:: ASSIGNED TASK ::
Your answer must be a single number: how many lines of the data include "produces".

:: Stored dataset items ::
/---

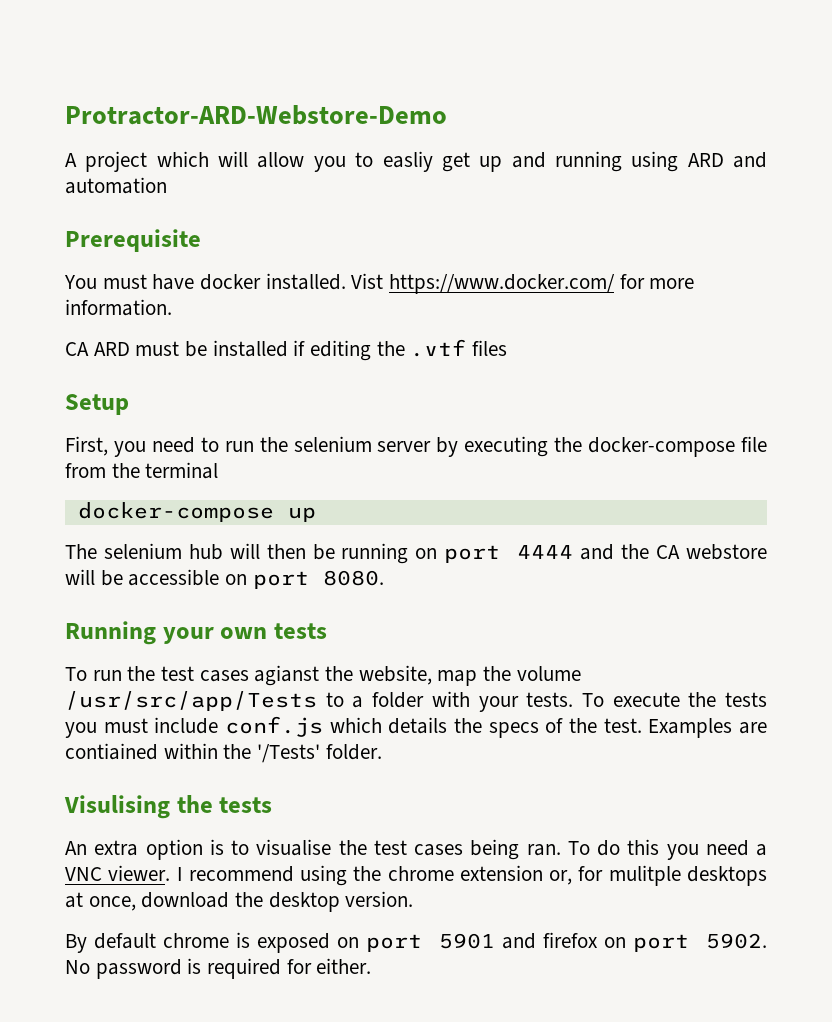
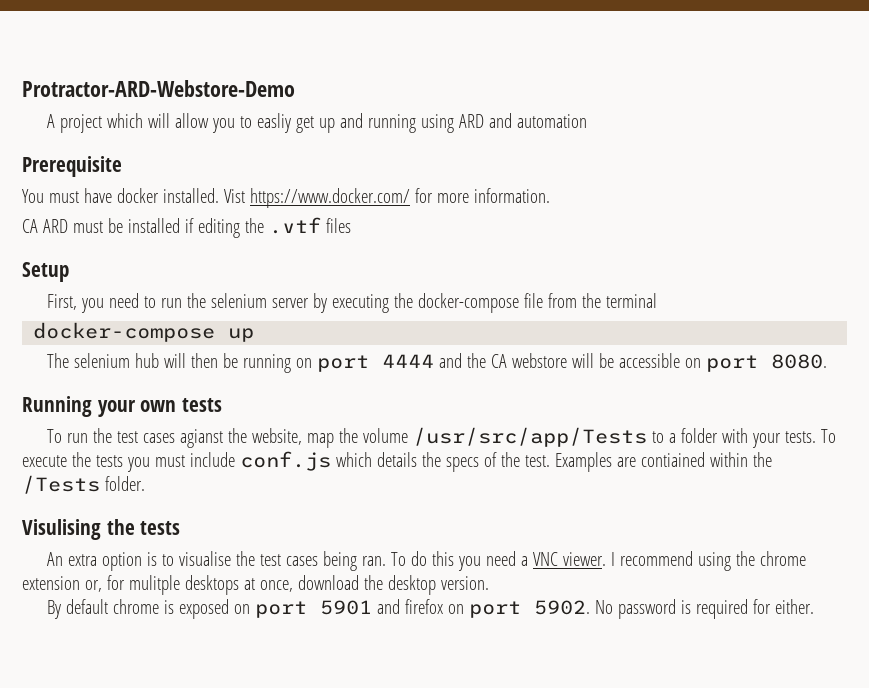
- Examples are contiained within the '/Tests' folder.
+ Examples are contiained within the /Tests folder.

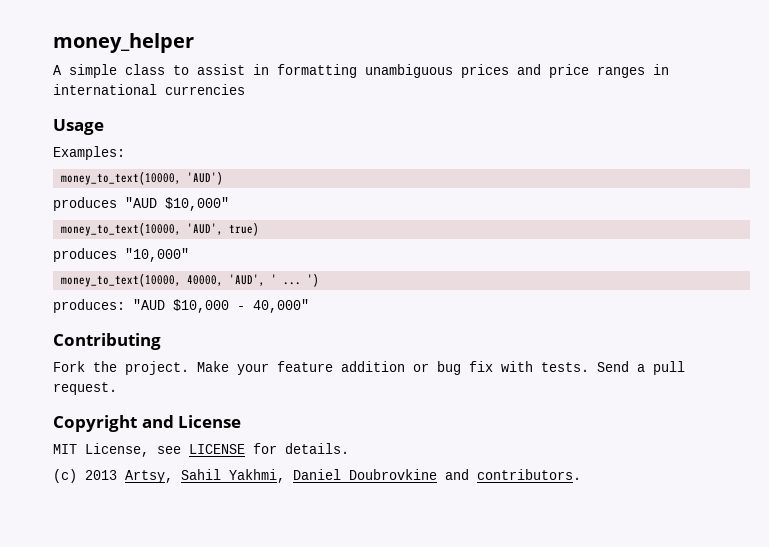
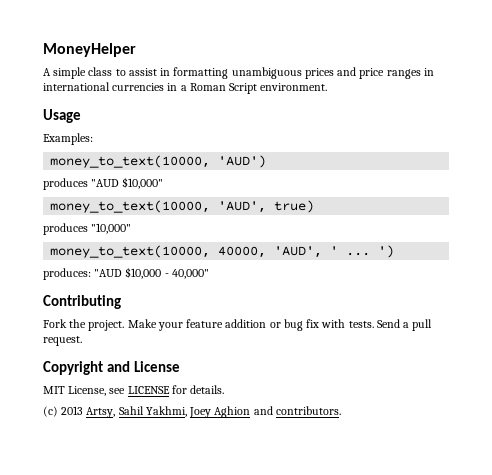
- money_helper
+ MoneyHelper
- A simple class to assist in formatting unambiguous prices and price ranges in international currencies
+ A simple class to assist in formatting unambiguous prices and price ranges in international currencies in a Roman Script environment.
- (c) 2013 Artsy, Sahil Yakhmi, Daniel Doubrovkine and contributors.
+ (c) 2013 Artsy, Sahil Yakhmi, Joey Aghion and contributors.

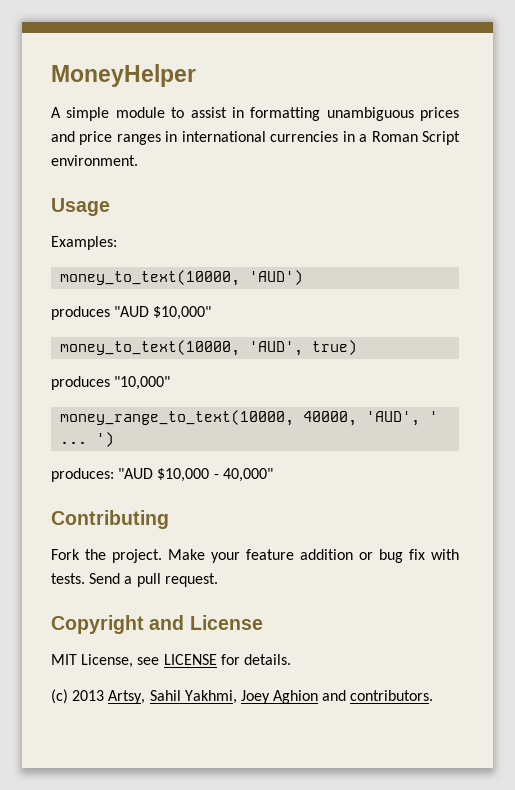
- A simple class to assist in formatting unambiguous prices and price ranges in international currencies in a Roman Script environment.
+ A simple module to assist in formatting unambiguous prices and price ranges in international currencies in a Roman Script environment.
- money_to_text(10000, 40000, 'AUD', ' ...
+ money_range_to_text(10000, 40000, 'AUD', ' ...

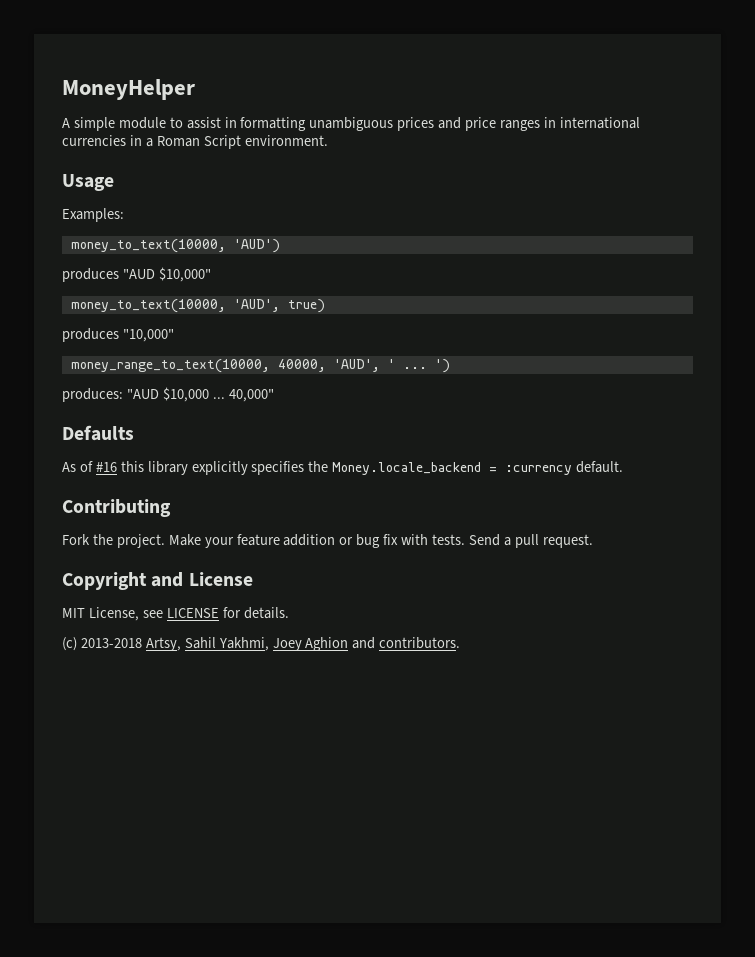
- produces: "AUD $10,000 - 40,000"
+ produces: "AUD $10,000 ... 40,000"
+ Defaults
+ As of #16 this library explicitly specifies the Money.locale_backend = :currency default.
- (c) 2013 Artsy, Sahil Yakhmi, Joey Aghion and contributors.
+ (c) 2013-2018 Artsy, Sahil Yakhmi, Joey Aghion and contributors.

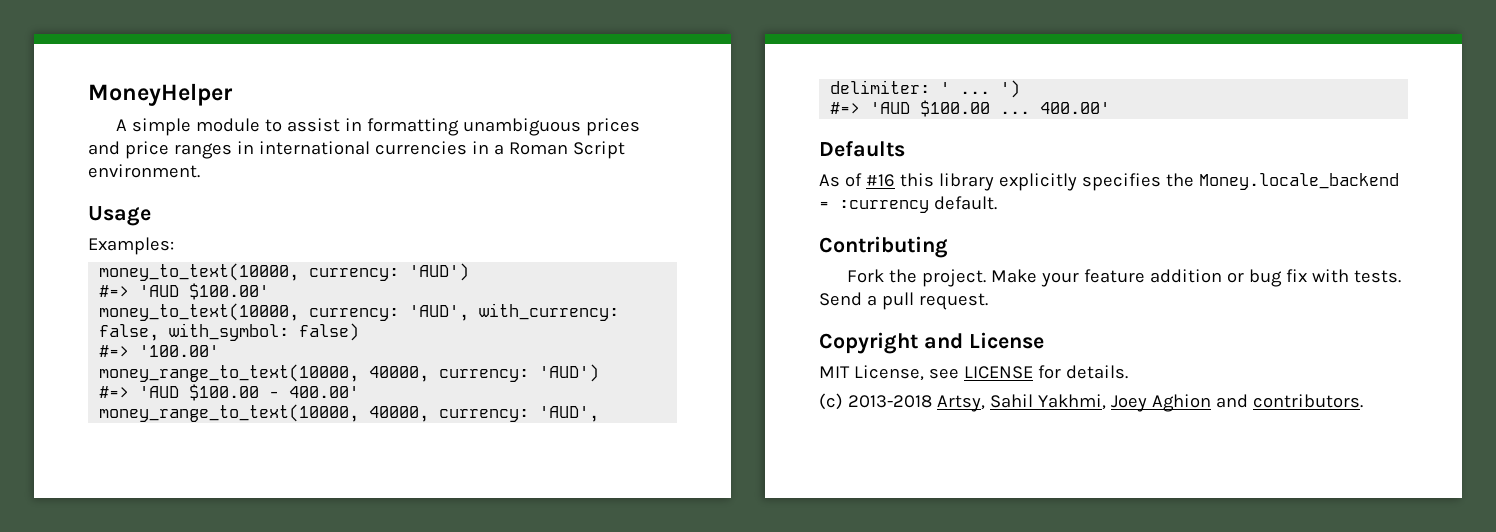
- money_to_text(10000, 'AUD')
- produces "AUD $10,000"
- money_to_text(10000, 'AUD', true)
- produces "10,000"
- money_range_to_text(10000, 40000, 'AUD', ' ... ')
- produces: "AUD $10,000 ... 40,000"
+ money_to_text(10000, currency: 'AUD')
+ #=> 'AUD $100.00'
+ money_to_text(10000, currency: 'AUD', with_currency: false, with_symbol: false)
+ #=> '100.00'
+ money_range_to_text(10000, 40000, currency: 'AUD')
+ #=> 'AUD $100.00 - 400.00'
+ money_range_to_text(10000, 40000, currency: 'AUD', delimiter: ' ... ')
+ #=> 'AUD $100.00 ... 400.00'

\---

:: COMPLETED EXERCISE ::
5